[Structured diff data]
== Segment start ==

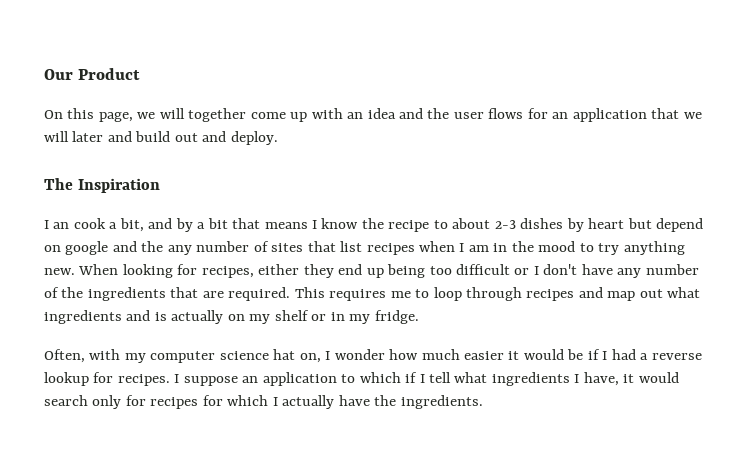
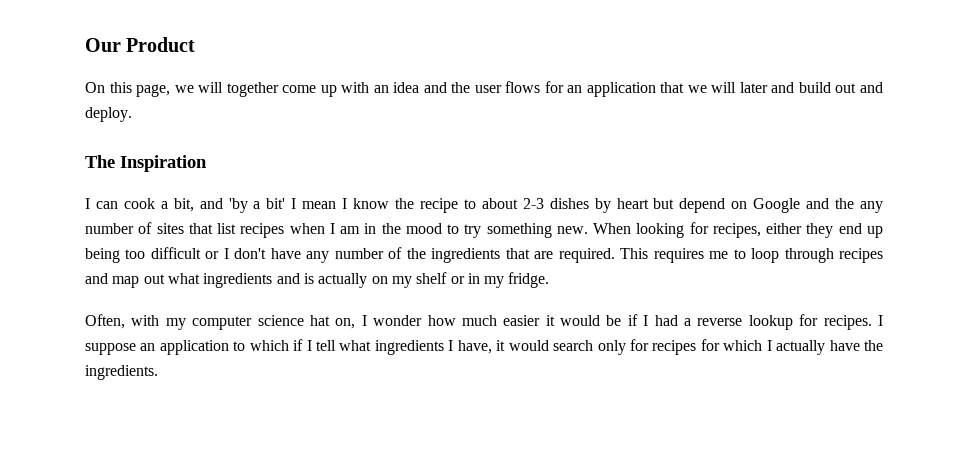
[53,222,70,229] an -> [95,201,118,209] can
[175,218,308,232] by a bit that means -> [228,198,337,213] 'by a bit' I mean
[65,241,109,255] google -> [753,198,801,213] Google
[623,241,685,255] anything -> [486,223,552,238] something

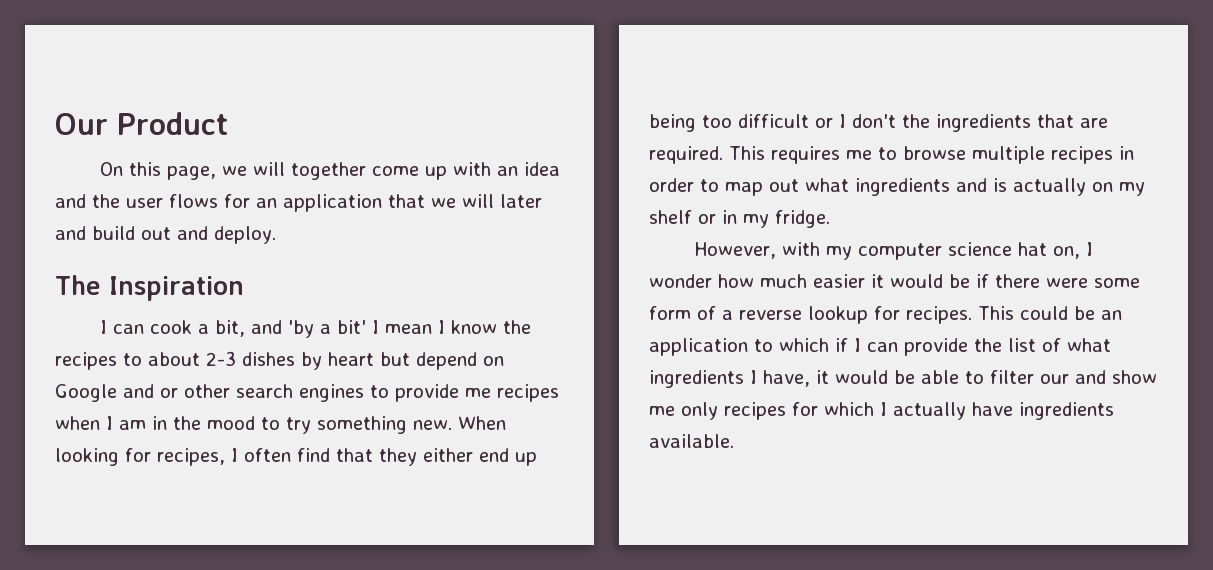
[419,198,458,213] recipe -> [55,352,117,370] recipes
[835,198,884,213] [85,222,237,234] the any number of sites that list -> [160,384,491,402] or other search engines to provide me
[766,223,834,238] either they -> [231,448,473,466] I often find that they either
[270,247,403,263] have any number of -> (896, 121) none
[751,248,884,263] [85,273,108,284] loop through recipes and -> [903,146,1134,164] [649,178,719,192] browse multiple recipes in order to
[85,314,125,329] Often, -> [694,242,777,259] However,
[643,315,678,326] I had -> [995,274,1140,288] [649,306,716,320] there were some form of
[878,315,884,326] [85,343,136,355] I suppose -> [978,306,1095,320] This could be
[316,340,337,351] tell -> [867,338,1061,356] can provide the list of
[553,339,649,355] search only for -> [894,370,1157,384] [649,402,718,420] be able to filter our and show me only
[863,340,883,351] [85,365,158,380] the ingredients. -> [1019,402,1114,420] [649,434,734,448] ingredients available.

== Segment end ==

> _Description of the task_:
Return every line holding the word "that" from the records.

> _Finished task_:
[175,218,308,232] by a bit that means -> [228,198,337,213] 'by a bit' I mean
[835,198,884,213] [85,222,237,234] the any number of sites that list -> [160,384,491,402] or other search engines to provide me
[766,223,834,238] either they -> [231,448,473,466] I often find that they either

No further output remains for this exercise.